** Opening Data records block **
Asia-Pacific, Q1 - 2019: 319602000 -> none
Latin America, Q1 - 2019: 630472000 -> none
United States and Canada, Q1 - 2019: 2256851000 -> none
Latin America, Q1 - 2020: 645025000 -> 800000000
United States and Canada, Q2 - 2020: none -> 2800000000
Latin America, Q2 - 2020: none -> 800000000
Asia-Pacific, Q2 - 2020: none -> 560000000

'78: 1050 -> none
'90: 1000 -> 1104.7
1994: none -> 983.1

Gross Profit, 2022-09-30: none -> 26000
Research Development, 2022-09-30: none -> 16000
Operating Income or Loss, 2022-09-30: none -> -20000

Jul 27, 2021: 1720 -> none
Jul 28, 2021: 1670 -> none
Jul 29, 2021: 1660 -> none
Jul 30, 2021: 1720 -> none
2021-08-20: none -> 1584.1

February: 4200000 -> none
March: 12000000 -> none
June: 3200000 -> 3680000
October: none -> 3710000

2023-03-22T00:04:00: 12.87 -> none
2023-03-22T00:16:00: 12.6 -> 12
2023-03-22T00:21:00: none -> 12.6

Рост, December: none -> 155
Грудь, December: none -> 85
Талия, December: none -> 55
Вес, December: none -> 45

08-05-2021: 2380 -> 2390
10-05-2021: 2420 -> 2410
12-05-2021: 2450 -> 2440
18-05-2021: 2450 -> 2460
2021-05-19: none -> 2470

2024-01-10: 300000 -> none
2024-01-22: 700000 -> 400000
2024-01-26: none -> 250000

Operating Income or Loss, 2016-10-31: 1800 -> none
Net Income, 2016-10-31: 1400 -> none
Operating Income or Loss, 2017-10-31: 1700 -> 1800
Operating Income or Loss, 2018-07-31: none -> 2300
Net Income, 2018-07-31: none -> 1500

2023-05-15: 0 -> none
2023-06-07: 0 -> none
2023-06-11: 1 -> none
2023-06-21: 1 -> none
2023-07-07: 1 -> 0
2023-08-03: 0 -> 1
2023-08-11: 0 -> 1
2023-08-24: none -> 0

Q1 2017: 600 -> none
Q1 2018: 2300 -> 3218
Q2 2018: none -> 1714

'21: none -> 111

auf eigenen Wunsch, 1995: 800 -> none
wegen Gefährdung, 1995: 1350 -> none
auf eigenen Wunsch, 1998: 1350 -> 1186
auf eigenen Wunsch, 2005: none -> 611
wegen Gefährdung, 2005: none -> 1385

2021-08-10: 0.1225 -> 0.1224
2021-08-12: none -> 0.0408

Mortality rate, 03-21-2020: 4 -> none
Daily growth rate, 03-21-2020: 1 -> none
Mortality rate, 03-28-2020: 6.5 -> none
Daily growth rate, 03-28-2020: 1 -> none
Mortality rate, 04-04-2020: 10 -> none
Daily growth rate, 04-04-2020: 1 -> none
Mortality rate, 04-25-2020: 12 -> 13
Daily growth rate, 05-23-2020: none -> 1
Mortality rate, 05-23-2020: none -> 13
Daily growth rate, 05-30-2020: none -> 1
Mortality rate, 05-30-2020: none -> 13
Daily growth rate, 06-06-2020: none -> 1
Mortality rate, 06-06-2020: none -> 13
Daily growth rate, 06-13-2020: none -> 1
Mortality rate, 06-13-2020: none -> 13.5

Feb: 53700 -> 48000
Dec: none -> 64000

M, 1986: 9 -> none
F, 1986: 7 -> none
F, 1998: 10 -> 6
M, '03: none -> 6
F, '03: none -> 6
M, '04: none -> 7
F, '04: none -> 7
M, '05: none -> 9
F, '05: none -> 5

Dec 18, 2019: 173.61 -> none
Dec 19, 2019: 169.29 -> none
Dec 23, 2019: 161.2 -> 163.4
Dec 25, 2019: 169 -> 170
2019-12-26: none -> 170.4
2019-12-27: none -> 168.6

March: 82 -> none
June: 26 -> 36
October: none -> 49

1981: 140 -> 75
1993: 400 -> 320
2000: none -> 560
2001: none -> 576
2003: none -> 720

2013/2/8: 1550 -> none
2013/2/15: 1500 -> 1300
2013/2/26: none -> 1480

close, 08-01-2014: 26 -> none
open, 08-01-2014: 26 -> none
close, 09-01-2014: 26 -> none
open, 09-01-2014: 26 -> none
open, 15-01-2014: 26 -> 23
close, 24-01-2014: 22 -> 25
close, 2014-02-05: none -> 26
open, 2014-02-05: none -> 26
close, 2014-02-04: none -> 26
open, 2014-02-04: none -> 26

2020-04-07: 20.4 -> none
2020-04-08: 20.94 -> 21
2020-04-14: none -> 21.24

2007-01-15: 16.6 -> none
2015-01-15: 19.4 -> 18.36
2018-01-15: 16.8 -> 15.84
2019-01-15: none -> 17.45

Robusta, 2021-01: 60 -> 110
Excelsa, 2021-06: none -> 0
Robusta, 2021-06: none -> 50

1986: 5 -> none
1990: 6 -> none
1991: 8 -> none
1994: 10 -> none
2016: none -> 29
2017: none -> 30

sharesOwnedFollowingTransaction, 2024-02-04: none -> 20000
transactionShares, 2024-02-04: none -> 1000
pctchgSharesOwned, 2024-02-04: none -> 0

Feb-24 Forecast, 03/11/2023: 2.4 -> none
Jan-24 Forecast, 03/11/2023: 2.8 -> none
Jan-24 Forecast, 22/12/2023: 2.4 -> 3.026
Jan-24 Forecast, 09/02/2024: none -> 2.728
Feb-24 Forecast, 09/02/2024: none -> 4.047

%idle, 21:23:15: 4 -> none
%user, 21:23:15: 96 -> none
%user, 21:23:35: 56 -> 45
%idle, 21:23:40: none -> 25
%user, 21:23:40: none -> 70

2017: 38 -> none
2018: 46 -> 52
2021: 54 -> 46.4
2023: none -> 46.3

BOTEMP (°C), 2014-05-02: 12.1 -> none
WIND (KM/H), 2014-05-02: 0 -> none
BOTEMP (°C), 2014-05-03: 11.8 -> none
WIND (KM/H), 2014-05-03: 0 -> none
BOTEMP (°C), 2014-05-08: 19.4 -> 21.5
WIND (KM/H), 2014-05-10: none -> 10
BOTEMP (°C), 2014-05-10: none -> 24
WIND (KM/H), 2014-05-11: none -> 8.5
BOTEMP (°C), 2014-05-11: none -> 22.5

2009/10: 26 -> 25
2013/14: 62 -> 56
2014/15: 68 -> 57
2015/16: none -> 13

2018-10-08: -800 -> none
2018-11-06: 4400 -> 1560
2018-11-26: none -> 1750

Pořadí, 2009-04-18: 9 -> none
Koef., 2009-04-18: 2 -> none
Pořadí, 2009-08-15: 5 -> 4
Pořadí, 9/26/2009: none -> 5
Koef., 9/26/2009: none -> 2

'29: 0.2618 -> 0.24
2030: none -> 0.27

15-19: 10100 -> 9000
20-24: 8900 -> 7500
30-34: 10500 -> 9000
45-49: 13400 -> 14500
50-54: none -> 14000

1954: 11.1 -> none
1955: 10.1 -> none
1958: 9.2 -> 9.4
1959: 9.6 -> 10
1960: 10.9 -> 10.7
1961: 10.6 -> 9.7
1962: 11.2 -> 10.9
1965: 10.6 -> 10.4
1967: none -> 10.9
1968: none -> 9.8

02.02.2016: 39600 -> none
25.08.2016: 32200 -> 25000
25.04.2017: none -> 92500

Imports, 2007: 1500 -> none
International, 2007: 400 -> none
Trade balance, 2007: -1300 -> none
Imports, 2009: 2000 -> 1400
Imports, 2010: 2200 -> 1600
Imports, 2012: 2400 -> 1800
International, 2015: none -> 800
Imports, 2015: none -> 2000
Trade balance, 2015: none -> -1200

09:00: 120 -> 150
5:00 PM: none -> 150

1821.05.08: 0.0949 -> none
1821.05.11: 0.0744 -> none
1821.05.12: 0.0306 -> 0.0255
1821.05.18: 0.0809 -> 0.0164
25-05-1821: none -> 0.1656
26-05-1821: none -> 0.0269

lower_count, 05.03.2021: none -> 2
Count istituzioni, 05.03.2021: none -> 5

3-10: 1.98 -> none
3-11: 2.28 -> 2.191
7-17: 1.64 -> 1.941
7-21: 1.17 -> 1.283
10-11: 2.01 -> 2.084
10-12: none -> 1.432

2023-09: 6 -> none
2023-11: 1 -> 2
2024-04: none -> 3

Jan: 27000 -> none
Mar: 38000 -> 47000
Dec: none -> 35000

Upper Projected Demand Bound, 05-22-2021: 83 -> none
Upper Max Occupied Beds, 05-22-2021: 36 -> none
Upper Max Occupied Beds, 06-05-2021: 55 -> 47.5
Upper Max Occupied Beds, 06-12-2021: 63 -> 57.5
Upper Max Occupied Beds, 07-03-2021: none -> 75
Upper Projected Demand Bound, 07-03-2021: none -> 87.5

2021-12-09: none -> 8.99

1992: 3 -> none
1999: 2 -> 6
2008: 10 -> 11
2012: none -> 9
** Closing Data records block **
Try it:
Please retype the top of the data exactly, down to and including the line that holds "Daily growth rate, 05-23-2020: none -> 1", and nothing further.

Answer section:
Asia-Pacific, Q1 - 2019: 319602000 -> none
Latin America, Q1 - 2019: 630472000 -> none
United States and Canada, Q1 - 2019: 2256851000 -> none
Latin America, Q1 - 2020: 645025000 -> 800000000
United States and Canada, Q2 - 2020: none -> 2800000000
Latin America, Q2 - 2020: none -> 800000000
Asia-Pacific, Q2 - 2020: none -> 560000000

'78: 1050 -> none
'90: 1000 -> 1104.7
1994: none -> 983.1

Gross Profit, 2022-09-30: none -> 26000
Research Development, 2022-09-30: none -> 16000
Operating Income or Loss, 2022-09-30: none -> -20000

Jul 27, 2021: 1720 -> none
Jul 28, 2021: 1670 -> none
Jul 29, 2021: 1660 -> none
Jul 30, 2021: 1720 -> none
2021-08-20: none -> 1584.1

February: 4200000 -> none
March: 12000000 -> none
June: 3200000 -> 3680000
October: none -> 3710000

2023-03-22T00:04:00: 12.87 -> none
2023-03-22T00:16:00: 12.6 -> 12
2023-03-22T00:21:00: none -> 12.6

Рост, December: none -> 155
Грудь, December: none -> 85
Талия, December: none -> 55
Вес, December: none -> 45

08-05-2021: 2380 -> 2390
10-05-2021: 2420 -> 2410
12-05-2021: 2450 -> 2440
18-05-2021: 2450 -> 2460
2021-05-19: none -> 2470

2024-01-10: 300000 -> none
2024-01-22: 700000 -> 400000
2024-01-26: none -> 250000

Operating Income or Loss, 2016-10-31: 1800 -> none
Net Income, 2016-10-31: 1400 -> none
Operating Income or Loss, 2017-10-31: 1700 -> 1800
Operating Income or Loss, 2018-07-31: none -> 2300
Net Income, 2018-07-31: none -> 1500

2023-05-15: 0 -> none
2023-06-07: 0 -> none
2023-06-11: 1 -> none
2023-06-21: 1 -> none
2023-07-07: 1 -> 0
2023-08-03: 0 -> 1
2023-08-11: 0 -> 1
2023-08-24: none -> 0

Q1 2017: 600 -> none
Q1 2018: 2300 -> 3218
Q2 2018: none -> 1714

'21: none -> 111

auf eigenen Wunsch, 1995: 800 -> none
wegen Gefährdung, 1995: 1350 -> none
auf eigenen Wunsch, 1998: 1350 -> 1186
auf eigenen Wunsch, 2005: none -> 611
wegen Gefährdung, 2005: none -> 1385

2021-08-10: 0.1225 -> 0.1224
2021-08-12: none -> 0.0408

Mortality rate, 03-21-2020: 4 -> none
Daily growth rate, 03-21-2020: 1 -> none
Mortality rate, 03-28-2020: 6.5 -> none
Daily growth rate, 03-28-2020: 1 -> none
Mortality rate, 04-04-2020: 10 -> none
Daily growth rate, 04-04-2020: 1 -> none
Mortality rate, 04-25-2020: 12 -> 13
Daily growth rate, 05-23-2020: none -> 1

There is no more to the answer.